Proprio quando pensavate che il clima bizzarro e gli oceani in pericolo avrebbero dovuto spronare noi tutti a spremerci le meningi per ridurre l’impatto dell’umanità su questo piccolo pianeta che chiamiamo casa, ecco che il Breakthrough Institute propone una “soluzione” degna dell’Army Corps of Engineers americana (n.d.t.: equivalente al Genio militare italiano): “Noi l’abbiamo incasinato, quindi noi dobbiamo occuparcene.”
In poche parole, questo è quanto. La maggior parte dei geoscienziati concorda sul fatto che l’attività umana stia opprimendo i sistemi naturali.

Mentre le civilizzazioni si sono sviluppate in condizioni planetarie che sono state predominanti sino all’ultima Era Glaciale, periodo conosciuto come Olocene, sembra che noi umani stiamo spingendo la terra verso un “nuovo equilibrio” attraverso le crescenti emissioni di carbonio, deforestazione, acidificazione degli oceani, e un lunghissimo assortimento d’impatti globali. I geoscienziati concordano nel chiamare questo nuovo periodo “Antropocene”, per sottolineare che, attualmente, i sistemi terrestri si modellano sostanzialmente sull’attività umana.

Stando così le cose, che fare? Rifuggire il nostro nuovo ruolo di ricostruttori del mondo o esercitarlo? Preservare il pianeta o vestire i panni del geoingegnere?

Un certo numero di persone riconosce che l’approccio “geoingegneristico” sia stato codificato in una scuola di pensiero conosciuta come neoambientalismo. Ed è qui che il Breakthrough Institute entra in gioco. Il suo nuovo rapporto “The Planetary Boundaries Hypothesis: A Review of the Evidence” (n.d.t.: “L’ipotesi dei confini planetari: una dimostrazione”) respinge la struttura concettuale (basata su principi ambientali largamente condivisi) recentemente adottata dall’ONU e dalle principali ONG, quali Oxfam e WWF. Tale struttura, chiamata “ipotesi” dal Breakthrough Institute, fissa dei limiti per nove variabili principali: il cambiamento climatico, i cambiamenti d’uso della terra, la perdita della biodiversità, i livelli d’azoto, l’uso dell’acqua potabile, l’inquinamento da aereosol, l’inquinamento chimico, l’acidificazione degli oceani e il buco dell’ozono. Tali variabili costituiscono uno “spazio operativo sicuro per l’umanità”.

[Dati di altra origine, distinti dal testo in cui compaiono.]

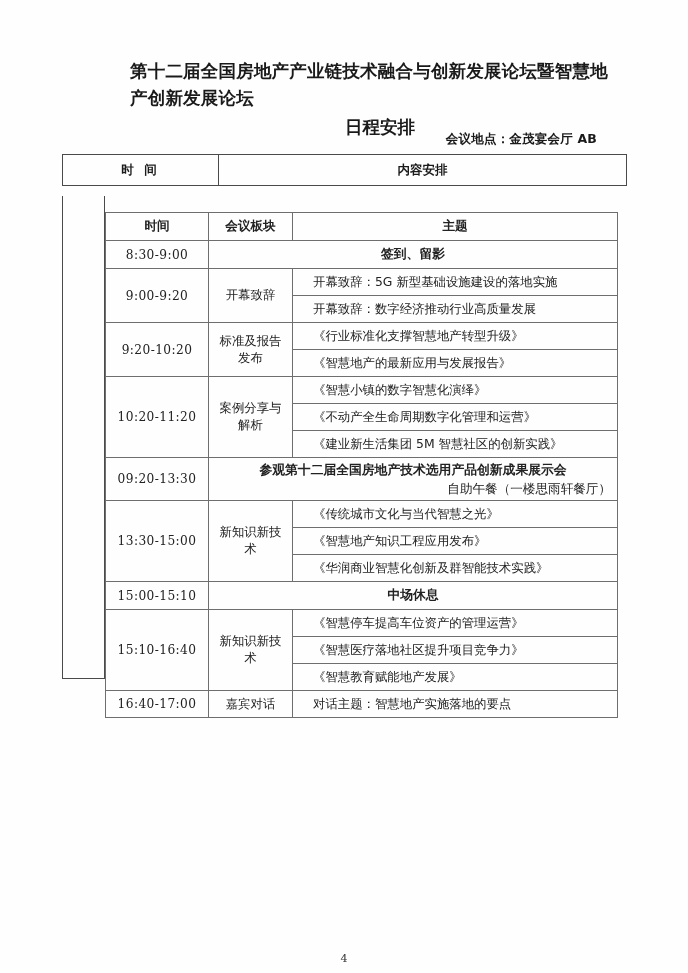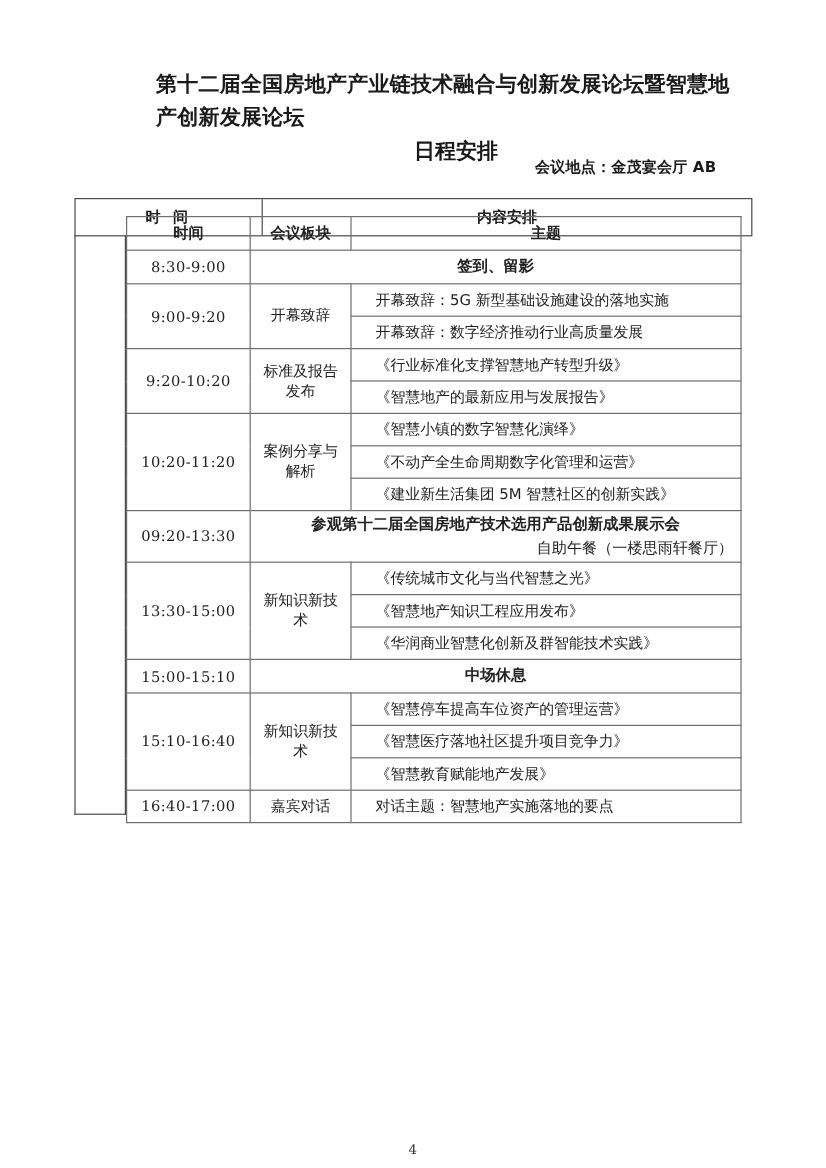--- a/index.html
+++ b/index.html
@@ -65,7 +65,7 @@
   .outer-head {
     position: absolute;
     left: 62px;
-    top: 165px;
+    top: 154px;
     width: 565px;
     height: 32px;
     box-sizing: border-box;

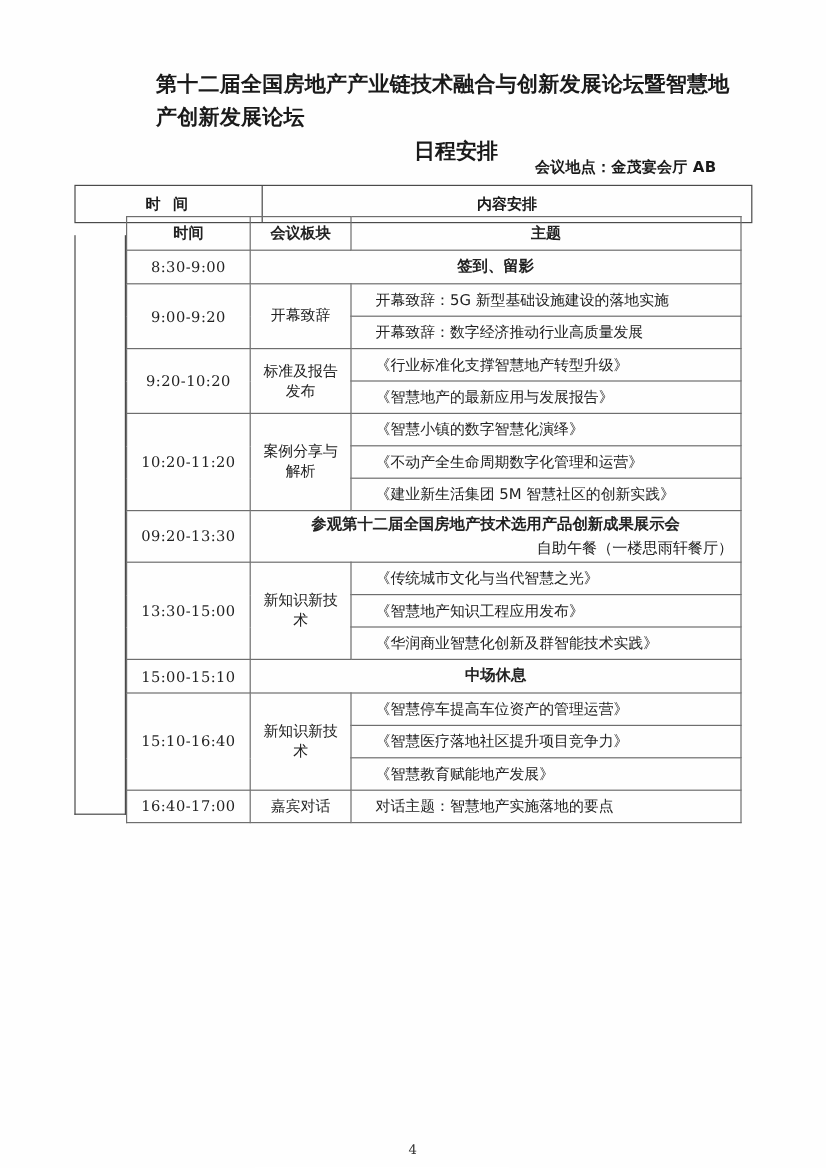--- a/index.html
+++ b/index.html
@@ -107,7 +107,7 @@
   .sched {
     position: absolute;
     left: 105px;
-    top: 180px;
+    top: 212px;
     width: 512px;
     border-collapse: collapse;
     table-layout: fixed;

Secondo i neoambientalisti, la struttura dei confini planetari è problematica poiché gli umani possono controllare la Terra soltanto buttandosi a capofitto su alcune di queste variabili, soprattutto l’uso della terra, progettandola per farla diventare… beh, qualsiasi cosa vogliamo che diventi. Nel rapporto del Breakthrough, quindi, si afferma che “fatta la mirabile eccezione per il clima, non ci sono molte ragioni per credere che altre condizioni che hanno caratterizzato l’Olocene siano particolarmente importanti per il benessere materiale dell’uomo”. Ecco. Questo dà all’umanità un ampio spazio di manovra, quindi adesso mettiamoci al lavoro e vediamo cosa possiamo ottenere da quest’accozzaglia di rocce, acqua e atmosfera.

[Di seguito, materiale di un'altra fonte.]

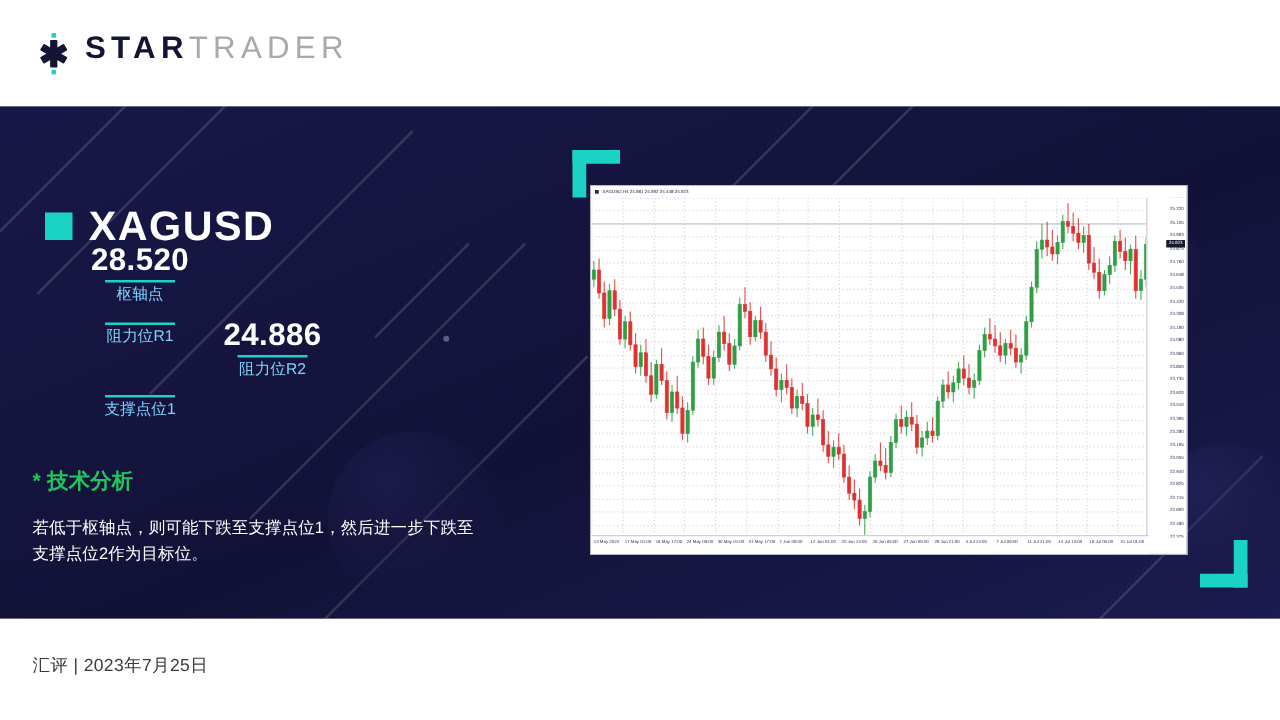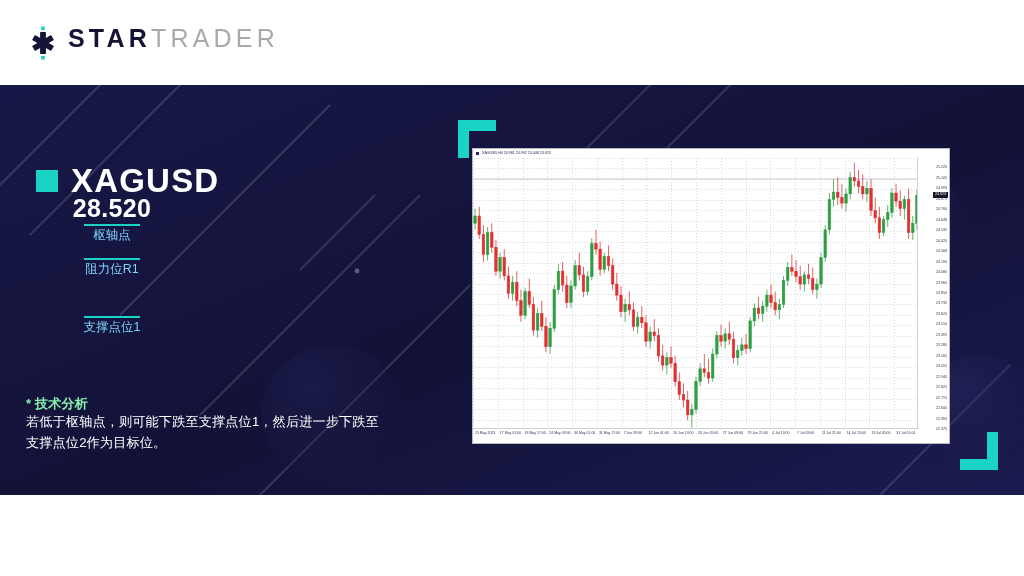--- a/index.html
+++ b/index.html
@@ -155,6 +155,11 @@
         <div class="lbl">阻力位R1</div>
       </div>
 
+      <div class="stat s-r2">
+        <div class="val">24.886</div>
+        <div class="rule"></div>
+        <div class="lbl">阻力位R2</div>
+      </div>
 
       <div class="stat s-s1">
         <div class="rule"></div>

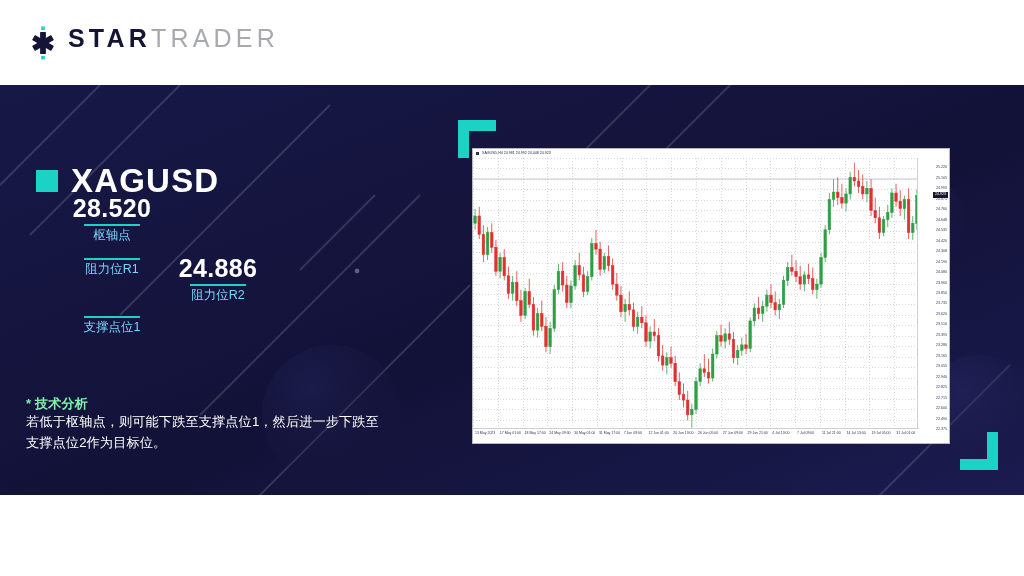--- a/index.html
+++ b/index.html
@@ -38,7 +38,7 @@
   .s-s1{left:52px;top:228px;width:120px;}
   .s-s2{left:158px;top:228px;width:120px;}
 
-  .ta-head{position:absolute;left:26px;top:310px;color:#86efac;font-size:13px;font-weight:700;letter-spacing:.2px;}
+  .ta-head{position:absolute;left:26px;top:288px;color:#22c55e;font-size:17px;font-weight:700;letter-spacing:.2px;}
   .ta-body{position:absolute;left:26px;top:326px;width:375px;color:#ffffff;
            font-size:13.2px;line-height:1.62;letter-spacing:.1px;}
   .ta-body div{white-space:nowrap;}

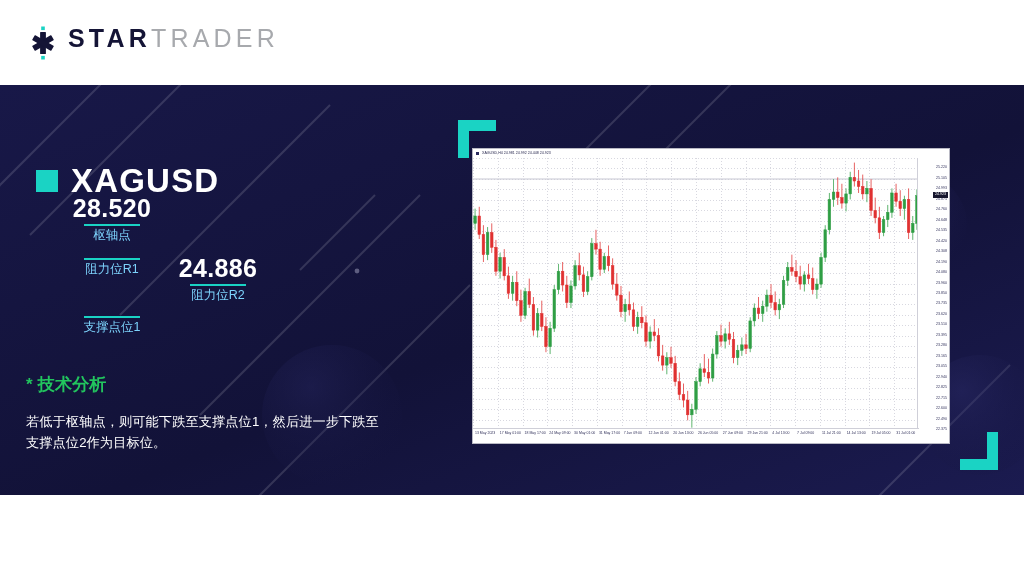--- a/index.html
+++ b/index.html
@@ -506,6 +506,9 @@
       </div>
   </div>
 
+  <div class="footer">
+    <div class="footer-txt">汇评 | 2023年7月25日</div>
+  </div>
 
 </div>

Gli argomenti tecnici contenuti nel rapporto necessitano un approfondimento altrove; solo un esempio tuttavia merita un minimo accenno: gli autori affermano, apparentemente impassibili, che la perdita della biodiversità non è soggetta a punti critici. Tale conclusione è così in contrasto con la letteratura scientifica dedicata alla ricerca che uno non sa da dove cominciare. Tuttavia, il senso filosofico di base del Breakthrough Institute e dei suoi alleati necessita una risposta breve e diretta.

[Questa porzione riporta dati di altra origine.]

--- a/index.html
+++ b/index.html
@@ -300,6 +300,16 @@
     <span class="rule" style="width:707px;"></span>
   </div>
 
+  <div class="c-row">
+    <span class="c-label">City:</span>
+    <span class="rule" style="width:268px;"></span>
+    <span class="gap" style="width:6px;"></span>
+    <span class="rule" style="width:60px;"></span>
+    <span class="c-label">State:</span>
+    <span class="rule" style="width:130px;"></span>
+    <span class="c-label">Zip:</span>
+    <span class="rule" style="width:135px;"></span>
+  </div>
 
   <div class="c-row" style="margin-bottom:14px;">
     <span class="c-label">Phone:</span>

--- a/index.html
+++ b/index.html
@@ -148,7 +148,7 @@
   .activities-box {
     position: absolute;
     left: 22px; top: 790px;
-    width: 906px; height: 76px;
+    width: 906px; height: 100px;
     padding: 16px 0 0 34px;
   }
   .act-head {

Negli ultimi decenni, la stragrande maggioranza delle azioni umane ha avuto un impatto sul pianeta, danneggiando sia altre specie (come la pesca eccessiva e la deforestazione) che le generazioni umane a venire (attraverso il cambiamento climatico, la diminuzione della superficie arabile e l’esaurimento delle risorse). Molti sono stati riscattati dalla povertà in poco tempo, è vero, e pochi sono stati resi incredibilmente ricchi, ma in un modo non sostenibile. Qualsiasi sforzo volto a farsi carico del destino della Terra, di modo che questo costituisca un vero e proprio beneficio a lungo termine, si basa sulla supposizione che l’uomo possegga la conoscenza, la comprensione, la saggezza e la coordinazione politica necessarie perché lo sforzo avvenga con successo.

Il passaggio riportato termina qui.